Could you return, exactly as written, every line from the one containing "<span>t</span>" through the last line of the entries below, leaving out the pictures?

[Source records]
Segment Open
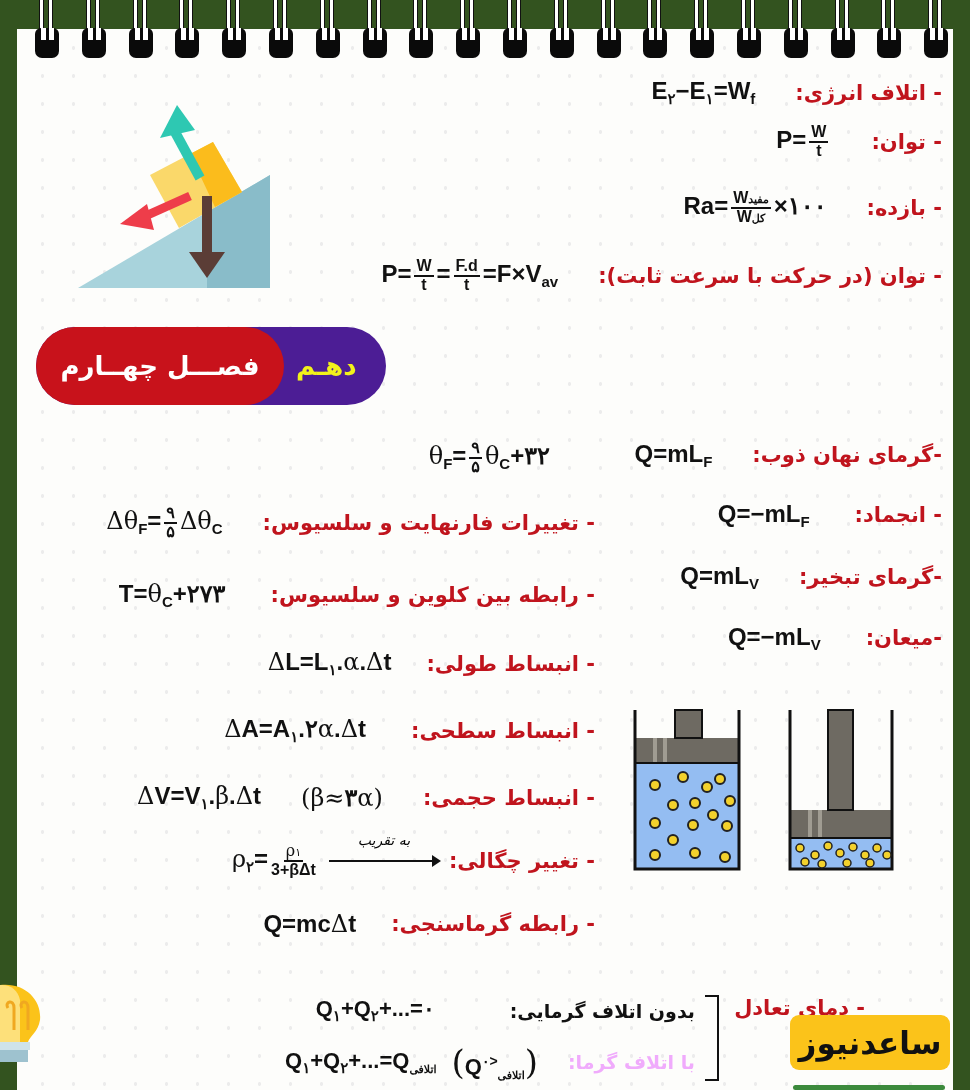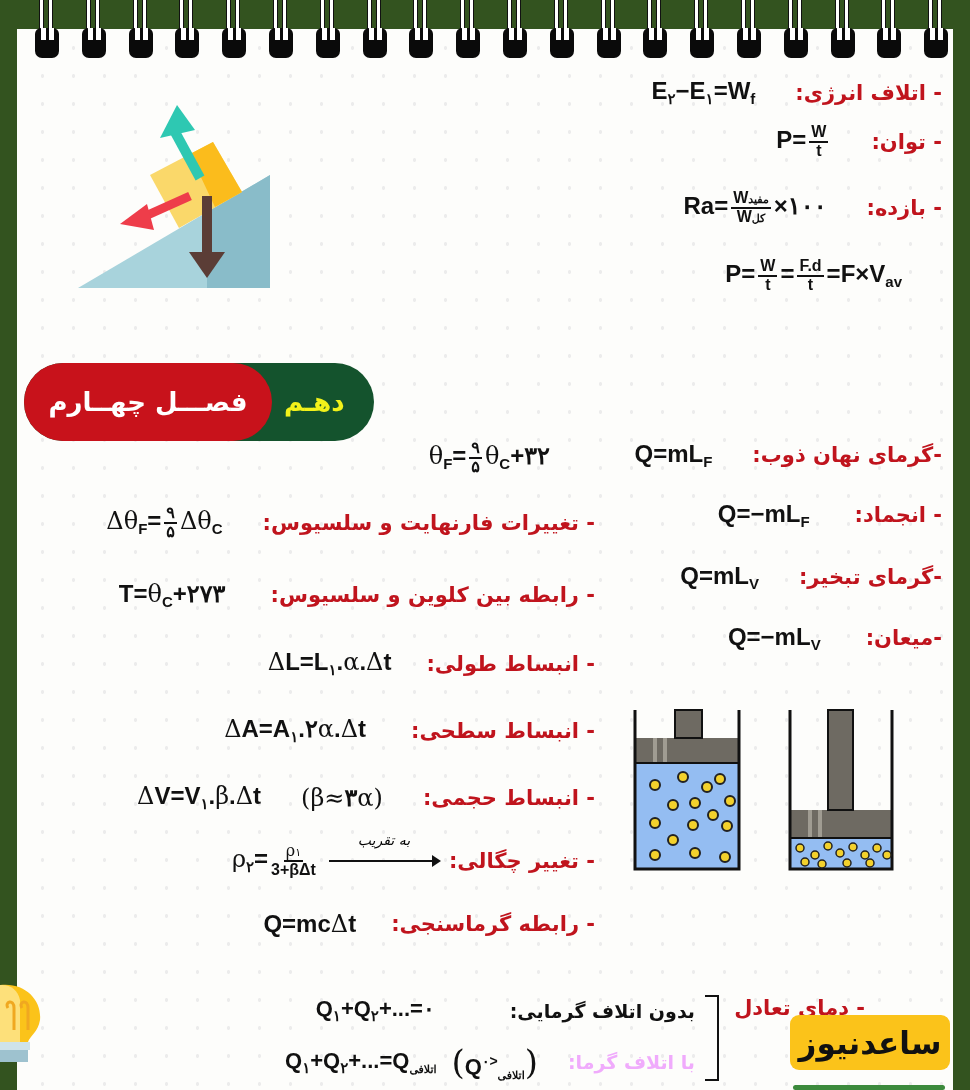--- a/index.html
+++ b/index.html
@@ -186,6 +186,7 @@
       </span>×۱۰۰</span>
 </div>
 <div class="row" style="right:28px;top:258px">
+  <span class="label">- توان (در حرکت با سرعت ثابت):</span>
   <span class="formula" style="margin-right:40px">P=<span class="frac">
         <span class="num">W</span>
         <span>t</span>

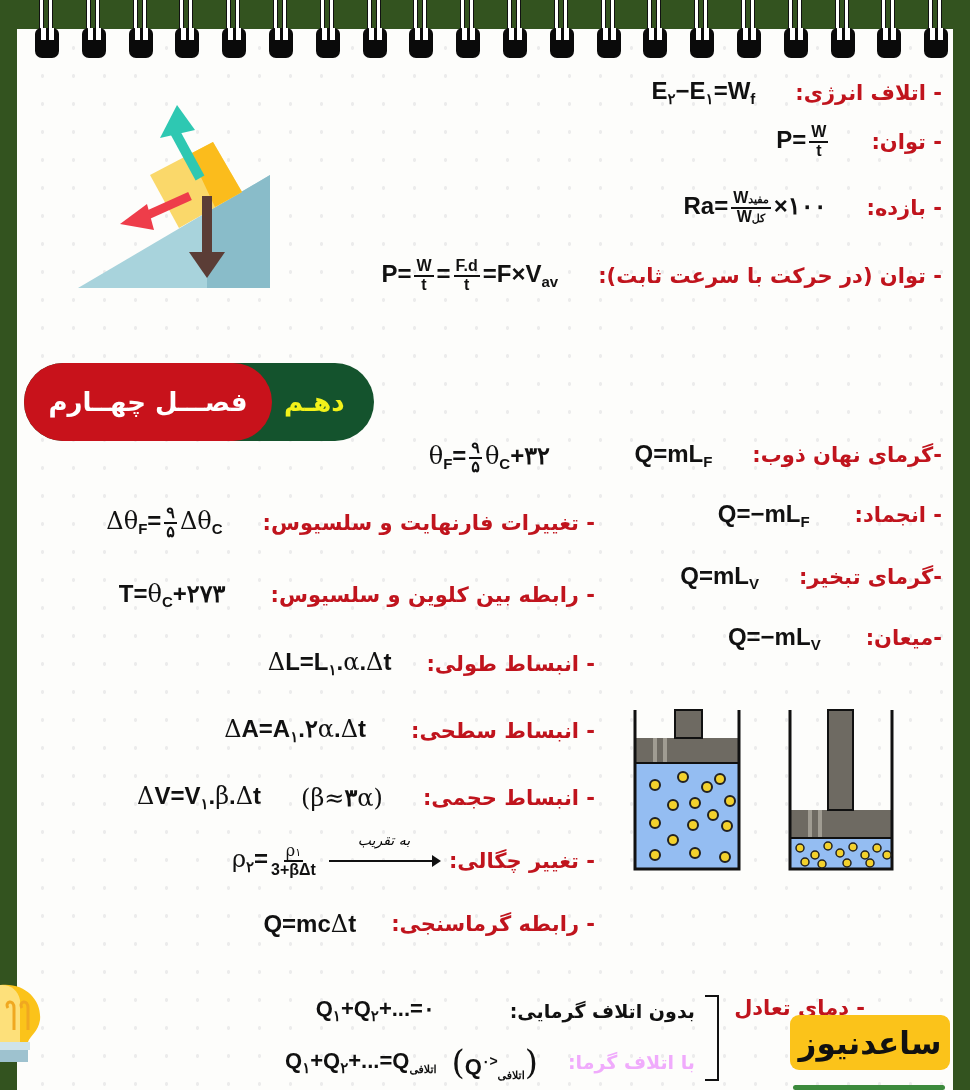--- a/index.html
+++ b/index.html
@@ -34,7 +34,7 @@
   .frac .num { border-bottom: 2px solid #111; padding: 0 2px; }
   .greek { font-family: "DejaVu Serif", serif; font-weight: normal; }
 
-  .banner { position: absolute; left: 24px; top: 327px; width: 350px; height: 78px; background: #14532d; border-radius: 40px; margin-top: 36px; }
+  .banner { position: absolute; left: 36px; top: 327px; width: 350px; height: 78px; background: #4c1d95; border-radius: 40px; }
   .banner .red { position: absolute; left: 0; top: 0; width: 248px; height: 78px; background: #c8121b; border-radius: 40px; display: flex; align-items: center; justify-content: center; color: #fff; font-weight: bold; font-size: 26px; }
   .banner .grade { position: absolute; left: 260px; top: 0; height: 78px; display: flex; align-items: center; color: #f2f21a; font-weight: bold; font-size: 26px; }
Segment Closed
- [Answer section]
         <span>t</span>

--- a/index.html
+++ b/index.html
@@ -34,7 +34,7 @@
   .frac .num { border-bottom: 2px solid #111; padding: 0 2px; }
   .greek { font-family: "DejaVu Serif", serif; font-weight: normal; }
 
-  .banner { position: absolute; left: 24px; top: 327px; width: 350px; height: 78px; background: #14532d; border-radius: 40px; margin-top: 36px; }
+  .banner { position: absolute; left: 36px; top: 327px; width: 350px; height: 78px; background: #4c1d95; border-radius: 40px; }
   .banner .red { position: absolute; left: 0; top: 0; width: 248px; height: 78px; background: #c8121b; border-radius: 40px; display: flex; align-items: center; justify-content: center; color: #fff; font-weight: bold; font-size: 26px; }
   .banner .grade { position: absolute; left: 260px; top: 0; height: 78px; display: flex; align-items: center; color: #f2f21a; font-weight: bold; font-size: 26px; }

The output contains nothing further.